As discussed earlier, it is expected that autonomous cars will have deterministic behavior, unlike the random behavior of human drivers. Hence the spread of values for individual vehicles can be reduced for several functions such as desired acceleration, desired deceleration, maximum acceleration, and maximum deceleration [61]. Similarly, the distribution function such as the desired speed is an important factor for link capacity and travel times. In VISSIM, this desired speed value is assigned to each vehicle, and the vehicle desires to match this speed throughout the simulation network. However, due to the varying speed of other surrounding vehicles, human behavior towards accepting the risks, and congestions in the network; a large spread of desired speeds can be observed. The automated cars are expected to have a lower spread as they will obey the speed limit regularly. The conventional vehicle as a spread of desired speed values ranging from 88 km/h (54.7 mph) to 130 km/h (80.7 mph) whereas the automated vehicles have a minimal spread of values ranging from 99km/h (61.5 mph) to 100km/h (62.1 mph).
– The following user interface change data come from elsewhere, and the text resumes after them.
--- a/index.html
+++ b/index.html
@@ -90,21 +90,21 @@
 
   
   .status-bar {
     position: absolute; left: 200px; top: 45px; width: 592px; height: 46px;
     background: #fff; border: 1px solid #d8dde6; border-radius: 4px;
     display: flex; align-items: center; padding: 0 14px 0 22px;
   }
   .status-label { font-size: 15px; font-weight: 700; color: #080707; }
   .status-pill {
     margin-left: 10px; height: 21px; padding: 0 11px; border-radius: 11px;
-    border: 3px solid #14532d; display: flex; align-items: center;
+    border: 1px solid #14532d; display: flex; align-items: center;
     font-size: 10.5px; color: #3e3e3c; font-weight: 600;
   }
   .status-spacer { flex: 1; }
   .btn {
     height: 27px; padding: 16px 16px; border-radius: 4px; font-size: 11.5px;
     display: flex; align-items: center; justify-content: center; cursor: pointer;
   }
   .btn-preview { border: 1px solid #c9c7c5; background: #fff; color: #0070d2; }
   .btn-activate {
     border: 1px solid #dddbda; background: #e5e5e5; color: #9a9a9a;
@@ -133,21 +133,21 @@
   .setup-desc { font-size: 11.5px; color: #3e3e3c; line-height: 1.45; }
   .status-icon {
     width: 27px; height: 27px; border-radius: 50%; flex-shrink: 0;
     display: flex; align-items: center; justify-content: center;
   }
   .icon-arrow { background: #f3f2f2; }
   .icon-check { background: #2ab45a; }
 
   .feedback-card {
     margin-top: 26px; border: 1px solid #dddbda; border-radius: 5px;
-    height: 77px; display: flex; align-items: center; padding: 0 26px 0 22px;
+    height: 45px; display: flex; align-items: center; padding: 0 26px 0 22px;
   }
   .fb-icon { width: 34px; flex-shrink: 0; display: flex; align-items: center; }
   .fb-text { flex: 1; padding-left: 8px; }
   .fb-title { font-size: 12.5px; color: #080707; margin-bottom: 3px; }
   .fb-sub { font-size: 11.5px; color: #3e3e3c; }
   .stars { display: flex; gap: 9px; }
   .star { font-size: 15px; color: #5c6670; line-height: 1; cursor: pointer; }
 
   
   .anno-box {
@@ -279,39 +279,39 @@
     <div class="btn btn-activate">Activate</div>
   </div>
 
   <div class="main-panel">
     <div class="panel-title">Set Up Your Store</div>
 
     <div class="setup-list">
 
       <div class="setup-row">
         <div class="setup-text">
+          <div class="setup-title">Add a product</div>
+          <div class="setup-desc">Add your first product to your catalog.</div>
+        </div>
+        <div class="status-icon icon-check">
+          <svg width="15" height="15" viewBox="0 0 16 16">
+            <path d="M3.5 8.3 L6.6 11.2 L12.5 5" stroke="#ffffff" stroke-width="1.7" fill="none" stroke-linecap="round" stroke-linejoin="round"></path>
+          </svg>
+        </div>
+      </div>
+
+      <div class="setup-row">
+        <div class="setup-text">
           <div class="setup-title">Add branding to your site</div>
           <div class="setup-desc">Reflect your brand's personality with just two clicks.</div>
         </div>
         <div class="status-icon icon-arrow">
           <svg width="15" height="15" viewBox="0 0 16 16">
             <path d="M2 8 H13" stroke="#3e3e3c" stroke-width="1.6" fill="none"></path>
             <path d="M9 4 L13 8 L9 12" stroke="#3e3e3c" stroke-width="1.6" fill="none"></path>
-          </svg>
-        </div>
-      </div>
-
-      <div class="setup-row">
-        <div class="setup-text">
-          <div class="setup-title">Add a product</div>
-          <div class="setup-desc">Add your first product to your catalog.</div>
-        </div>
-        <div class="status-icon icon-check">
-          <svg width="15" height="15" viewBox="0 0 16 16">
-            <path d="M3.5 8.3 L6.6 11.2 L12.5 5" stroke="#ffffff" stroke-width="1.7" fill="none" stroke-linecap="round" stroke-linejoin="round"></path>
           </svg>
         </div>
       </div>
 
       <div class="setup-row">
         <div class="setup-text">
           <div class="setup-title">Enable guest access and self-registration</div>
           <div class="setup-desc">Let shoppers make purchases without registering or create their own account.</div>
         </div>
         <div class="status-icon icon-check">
To facilitate autonomous driving, the CoEXist project has developed multiple additional tools to simulate the expected behavior of future autonomous and connected cars, which introduces three AV-ready VISSIM driving logics under driving behaviors such as cautious, normal, and aggressive including [11]:
(1) The AV cautious (CoEXist): the vehicle maneuvers in a safe manner at all times and maintains larger headways. This logic is conservative if compared with default urban (motorized) driving logic. Refer back to Table 7, which explains the values of a conventional human driver;
(2) AV normal (CoEXist): this logic behaves similarly to a default urban(motorized) driving behavior. Additionally, the vehicle can sense the vehicle’s distance to other vehicles in the range and their real-time speed;
(3) AV aggressive (CoEXist): the vehicle is “all-knowing” of the entire traffic situation, equipped with traffic situation prognosis, and maintains a minimum gap to other vehicles. This aggressive logic leads to cooperative driving.
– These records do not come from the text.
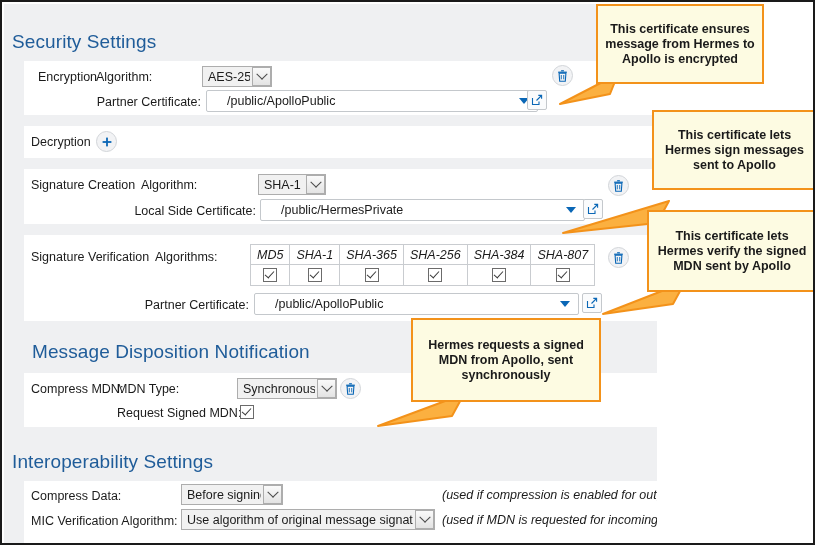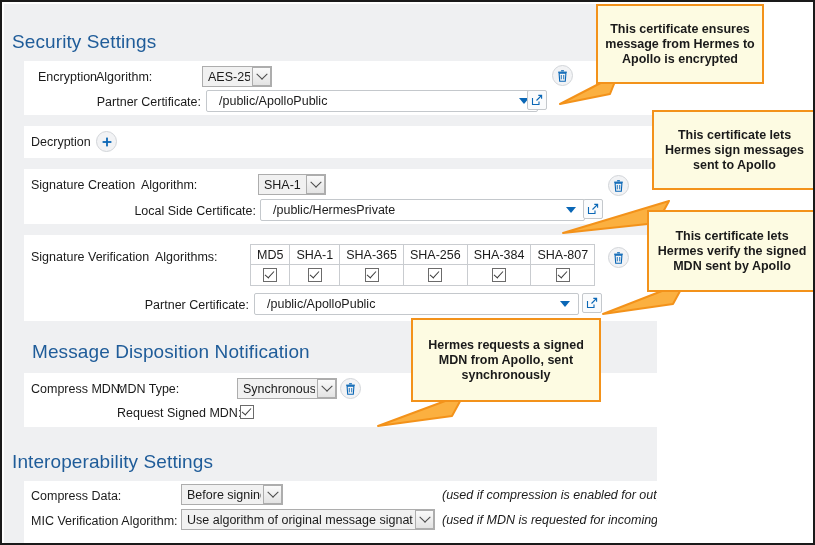--- a/index.html
+++ b/index.html
@@ -106,21 +106,21 @@
     position: absolute;
     box-sizing: border-box;
     height: 22px;
     background: #ffffff;
     border: 1px solid #c4c8cc;
     border-radius: 2px;
     display: flex;
     align-items: center;
     font-size: 12.5px;
     color: #1b1b1b;
-    padding-left: 12px;
+    padding-left: 20px;
     white-space: nowrap;
   }
   .combo .txt { flex: 1 1 auto; overflow: hidden; }
   .tri-down {
     width: 0; height: 0;
     border-left: 5px solid transparent;
     border-right: 5px solid transparent;
     border-top: 6px solid #0a67b6;
     margin-right: 8px;
     flex: 0 0 auto;
@@ -303,21 +303,21 @@
         <rect x="3.8" y="5.0" width="0.9" height="4.3" fill="#0a67b6"></rect>
         <rect x="6.3" y="5.0" width="0.9" height="4.3" fill="#0a67b6"></rect>
       </svg>
     </div>
   </div>
 
   <div class="card" style="top:233px; width:633px; height:86px;">
     <div class="lbl" style="left:7px; top:15px;">Signature Verification</div>
     <div class="lbl" style="left:131px; top:15px;">Algorithms:</div>
 
-    <table class="algo-table" style="left:226px; top:9px;">
+    <table class="algo-table" style="left:226px; top:9px;font-style:italic;">
       <tbody>
           <tr>
         <td>MD5</td>
         <td>SHA-1</td>
         <td>SHA-365</td>
         <td>SHA-256</td>
         <td>SHA-384</td>
         <td>SHA-807</td>
       </tr>
       <tr>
Each above driving logic uses different parameters for Wiedemann 99 car-following model, lane-change, and following behaviors, as shown in Table 9. Nevertheless, this section has summarized most of the available internal autonomous features in VISSIM 2020 (available at the time of writing this review paper). Since this topic is getting lots of attraction from professionals in the industry, university researchers, the general public, and others, it is expected that the PTV Group will provide more AV-ready options in the upcoming software releases and service packs.
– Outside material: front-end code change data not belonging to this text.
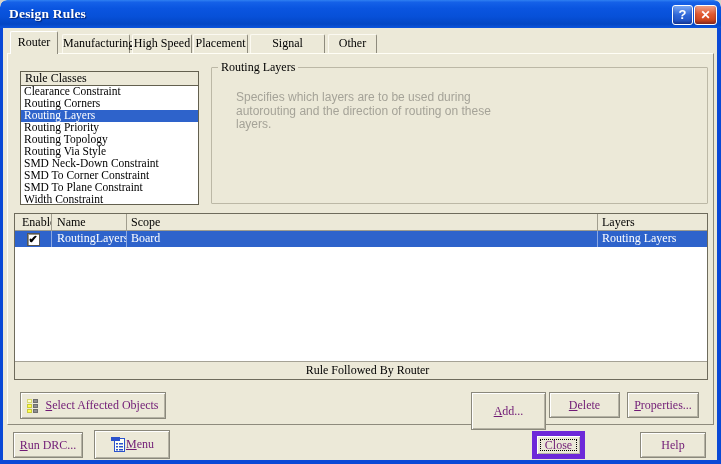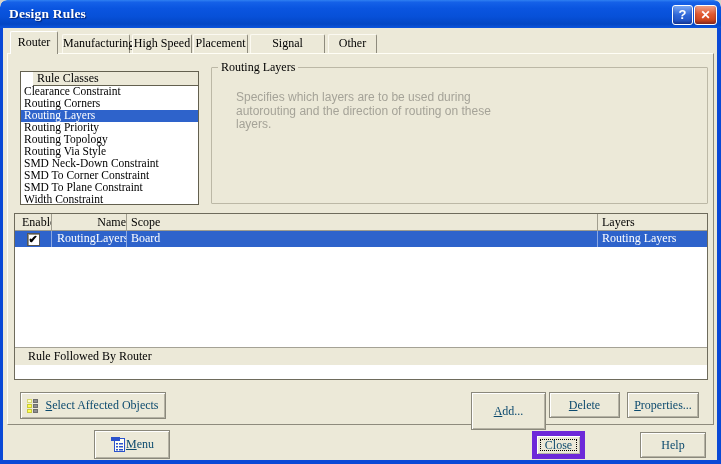--- a/index.html
+++ b/index.html
@@ -58,21 +58,21 @@
     z-index:2;
   }
 
   
   .rule-list{
     position:absolute;left:12px;top:17px;width:179px;height:134px;
     background:#fff;border:1px solid #63604f;
   }
   .rule-list-header{
     height:14px;background:#ece9d8;border-bottom:1px solid #63604f;
-    padding-left:4px;line-height:13px;font-size:12px;margin-left:12px;
+    padding-left:4px;line-height:13px;font-size:12px;
   }
   .rule-item{height:12px;line-height:11.5px;padding-left:3px;font-size:11.5px;white-space:nowrap;cursor:default;}
   .rule-item.sel{background:#2e63cb;color:#fff;}
 
   
   .groupbox{
     position:absolute;left:203px;top:13px;width:497px;height:137px;
     border:1px solid #bcb8a6;border-radius:1px;
   }
   .groupbox-legend{
@@ -85,45 +85,45 @@
   }
 
   
   .rules-table{
     position:absolute;left:6px;top:159px;width:694px;height:167px;
     background:#fff;border:1px solid #6e6b5c;
   }
   .tbl-header{display:flex;height:17px;background:#ece9d8;border-bottom:1px solid #9e9c8e;}
   .tbl-header .th{border-right:1px solid #a19e8f;line-height:16px;font-size:12px;overflow:hidden;}
   .th-enabled{width:37px;padding-left:7px;}
-  .th-name{width:75px;padding-left:5px;text-align:right;}
+  .th-name{width:75px;padding-left:5px;}
   .th-scope{width:471px;padding-left:4px;}
   .th-layers{width:109px;padding-left:4px;border-right:none!important;}
   .tbl-row{display:flex;height:16px;background:#2e63cb;color:#fff;cursor:default;}
   .tbl-row .td{border-right:1px solid rgba(255,255,255,.45);line-height:15px;font-size:12px;overflow:hidden;}
   .td-enabled{width:37px;display:flex;align-items:center;justify-content:center;}
   .td-name{width:75px;padding-left:5px;}
   .td-scope{width:471px;padding-left:4px;}
   .td-layers{width:109px;padding-left:4px;border-right:none!important;}
   .checkbox{
     width:13px;height:13px;background:#fff;border:1px solid #555;
     box-shadow:inset 1px 1px 0 #9a9789;
     color:#000;font-size:11px;line-height:11px;text-align:center;font-weight:bold;cursor:default;
   }
   .tbl-footer{
-    position:absolute;left:0;bottom:14px;width:692px;height:18px;
+    position:absolute;left:0;bottom:0;width:692px;height:18px;
     background:#ece9d8;border-top:1px solid #a5a295;
-    line-height:17px;padding-left:13px;font-size:12px;
+    line-height:17px;padding-left:13px;font-size:12px;text-align:center;
   }
 
   
   .btn{
     position:absolute;background:#ece9d8;border:1px solid #8a887b;
     box-shadow:inset 1px 1px 0 #fff,inset -1px -1px 0 #b5b2a4;
-    font-family:"Liberation Serif","DejaVu Serif",serif;font-size:12px;color:#0c4a6e;
+    font-family:"Liberation Serif","DejaVu Serif",serif;font-size:12px;color:#701a75;
     display:flex;align-items:center;justify-content:center;cursor:default;white-space:nowrap;
   }
   .mn{text-decoration:underline;}
   .btn-select{left:12px;top:338px;width:146px;height:27px;gap:5px;}
   .btn-add{left:463px;top:338px;width:75px;height:38px;}
   .btn-delete{left:541px;top:338px;width:71px;height:26px;}
   .btn-props{left:619px;top:338px;width:72px;height:26px;}
   .btn-rundrc{left:13px;top:432px;width:70px;height:26px;}
   .btn-menu{left:94px;top:430px;width:76px;height:29px;}
   .btn-close2{
@@ -225,20 +225,23 @@
       <span><span class="mn">A</span><span>dd...</span></span>
     </div>
     <div class="btn btn-delete">
       <span><span class="mn">D</span><span>elete</span></span>
     </div>
     <div class="btn btn-props">
       <span><span class="mn">P</span><span>roperties...</span></span>
     </div>
   </div>
 
+  <div class="btn btn-rundrc">
+    <span><span class="mn">R</span><span>un DRC...</span></span>
+  </div>
   <div class="btn btn-menu">
     <svg width="16" height="17" viewBox="0 0 16 17">
       <rect x="4.5" y="2.5" width="10" height="13" fill="#fffff4" stroke="#2b52cc"></rect>
       <rect x="1" y="1" width="9" height="4" fill="#2b52cc"></rect>
       <rect x="6" y="7" width="2" height="1.5" fill="#2b52cc"></rect>
       <rect x="9" y="7" width="4" height="1.5" fill="#2b52cc"></rect>
       <rect x="6" y="10" width="2" height="1.5" fill="#2b52cc"></rect>
       <rect x="9" y="10" width="4" height="1.5" fill="#2b52cc"></rect>
       <rect x="6" y="13" width="2" height="1.5" fill="#2b52cc"></rect>
       <rect x="9" y="13" width="4" height="1.5" fill="#2b52cc"></rect>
3.3. VISSIM DLL-APIs and COM Interface for New Future AV Car-Following Model Development

Modifying the default car-following model parameters such as headway, safety distance, acceleration functions, or speed distributions is one approach to model the anticipated behavior of AVs and CAVs. However, it uses the same logic as by other conventional vehicles, i.e., Wiedemann Model 74 or 99. Further, VISSIM contains about 190 parameters for car-following, lane-change, gap-acceptance, and others which makes it very difficult to calibrate the model [62]. Another approach to model AVs and CAVs in the VISSIM software is through the use of external scripting (such as COM-Interface) and VISSIM DLL-APIs (application programming interfaces). The APIs are an add-on module which allows user to integrate external applications into the VISSIM [11] and thus enhancing the user’s experience. It includes DriverlModel-DLL, DrivingSimulator-DLL, EmissionModel-DLL, and SignalControl-DLL [11]. The advanced features of vehicle communication and infrastructure automation, i.e., V2V (vehicle-to-vehicle) or V2I (vehicle-to-infrastructure) are modeled through VISSIM APIs by various researchers [45,54,61,63].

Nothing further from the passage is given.